• _Task objective_
The answer must consist of each line below that contains the word "work", copied in full.

Front-end code edit data
☆ ☆ ☆ ☆ ☆
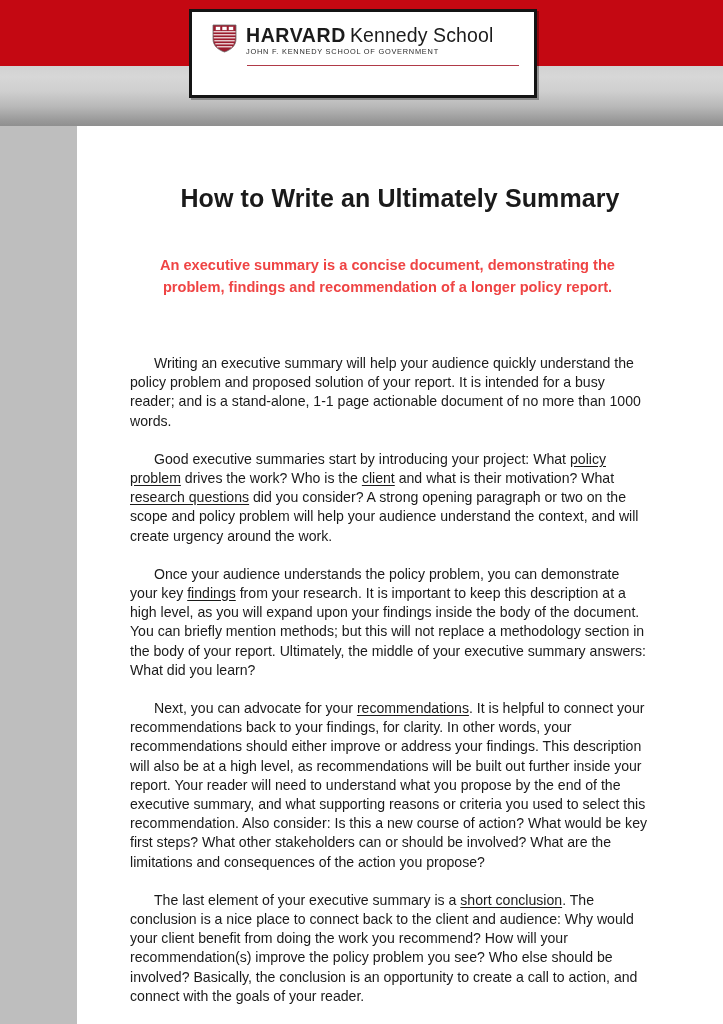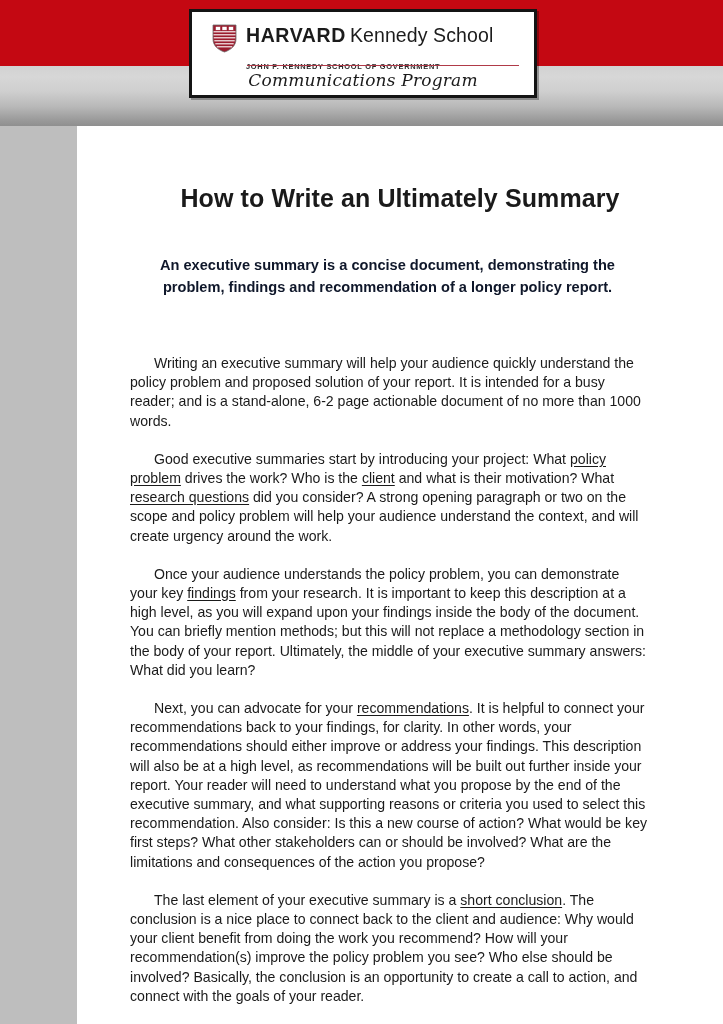--- a/index.html
+++ b/index.html
@@ -81,24 +81,24 @@
     font-weight: 700;
     letter-spacing: 0.6px;
   }
   #wordmark .kennedy {
     font-weight: 400;
     letter-spacing: 0.1px;
     margin-left: 4px;
   }
   #tagline {
     font-size: 7.4px;
-    font-weight: 700;
+    font-weight: 400;
     letter-spacing: 0.75px;
     color: #2a2a2a;
-    margin-top: 17px;
+    margin-top: 2px;
     white-space: nowrap;
   }
   #logo-rule {
     position: absolute;
     left: 55px;
     top: 53px;
     width: 272px;
     height: 1px;
     background: #b03a48;
   }
@@ -146,21 +146,21 @@
 
   #lede {
     position: absolute;
     left: 53px;
     top: 128px;
     width: 515px;
     text-align: center;
     font-size: 14.6px;
     font-weight: 700;
     line-height: 22px;
-    color: #0f172a;
+    color: #ef4444;
   }
 
   #content {
     position: absolute;
     left: 53px;
     top: 228px;
     width: 518px;
     font-size: 14.1px;
     line-height: 19.2px;
     color: #1a1a1a;
@@ -202,29 +202,28 @@
           <rect x="20" y="5" width="10" height="7.5" fill="#ffffff" stroke="#9b1c2e" stroke-width="1.1"></rect>
           <rect x="33" y="5" width="10" height="7.5" fill="#ffffff" stroke="#9b1c2e" stroke-width="1.1"></rect>
         </g>
       </svg>
       <div id="wordmark-block">
         <div id="wordmark"><span class="harvard">HARVARD</span><span class="kennedy">Kennedy School</span></div>
         <div id="tagline">JOHN F. KENNEDY SCHOOL OF GOVERNMENT</div>
       </div>
     </div>
     <div id="logo-rule"></div>
-    <div id="program-line">Communications Program</div>
   </div>
 </div>
 
 <div id="left-margin-bar"></div>
 
 <div id="page-sheet">
   <h1 id="doc-title">How to Write an Ultimately Summary</h1>
   <div id="lede">An executive summary is a concise document, demonstrating the problem, findings and recommendation of a longer policy report.</div>
   <div id="content">
-      <p><span>Writing an executive summary will help your audience quickly understand the policy problem and proposed solution of your report. It is intended for a busy reader; and is a stand-alone, 6-2 page actionable document of no more than 1000 words.</span></p>
+      <p><span>Writing an executive summary will help your audience quickly understand the policy problem and proposed solution of your report. It is intended for a busy reader; and is a stand-alone, 1-1 page actionable document of no more than 1000 words.</span></p>
       <p><span>Good executive summaries start by introducing your project: What </span><u>policy problem</u><span> drives the work? Who is the </span><u>client</u><span> and what is their motivation? What </span><u>research questions</u><span> did you consider? A strong opening paragraph or two on the scope and policy problem will help your audience understand the context, and will create urgency around the work.</span></p>
       <p><span>Once your audience understands the policy problem, you can demonstrate your key </span><u>findings</u><span> from your research. It is important to keep this description at a high level, as you will expand upon your findings inside the body of the document. You can briefly mention methods; but this will not replace a methodology section in the body of your report. Ultimately, the middle of your executive summary answers: What did you learn?</span></p>
       <p><span>Next, you can advocate for your </span><u>recommendations</u><span>. It is helpful to connect your recommendations back to your findings, for clarity. In other words, your recommendations should either improve or address your findings. This description will also be at a high level, as recommendations will be built out further inside your report. Your reader will need to understand what you propose by the end of the executive summary, and what supporting reasons or criteria you used to select this recommendation. Also consider: Is this a new course of action? What would be key first steps? What other stakeholders can or should be involved? What are the limitations and consequences of the action you propose?</span></p>
       <p><span>The last element of your executive summary is a </span><u>short conclusion</u><span>. The conclusion is a nice place to connect back to the client and audience: Why would your client benefit from doing the work you recommend? How will your recommendation(s) improve the policy problem you see? Who else should be involved? Basically, the conclusion is an opportunity to create a call to action, and connect with the goals of your reader.</span></p>
     </div>
 </div>
 
 </body></html>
☆ ☆ ☆ ☆ ☆
• _Result_
       <p><span>Good executive summaries start by introducing your project: What </span><u>policy problem</u><span> drives the work? Who is the </span><u>client</u><span> and what is their motivation? What </span><u>research questions</u><span> did you consider? A strong opening paragraph or two on the scope and policy problem will help your audience understand the context, and will create urgency around the work.</span></p>
       <p><span>The last element of your executive summary is a </span><u>short conclusion</u><span>. The conclusion is a nice place to connect back to the client and audience: Why would your client benefit from doing the work you recommend? How will your recommendation(s) improve the policy problem you see? Who else should be involved? Basically, the conclusion is an opportunity to create a call to action, and connect with the goals of your reader.</span></p>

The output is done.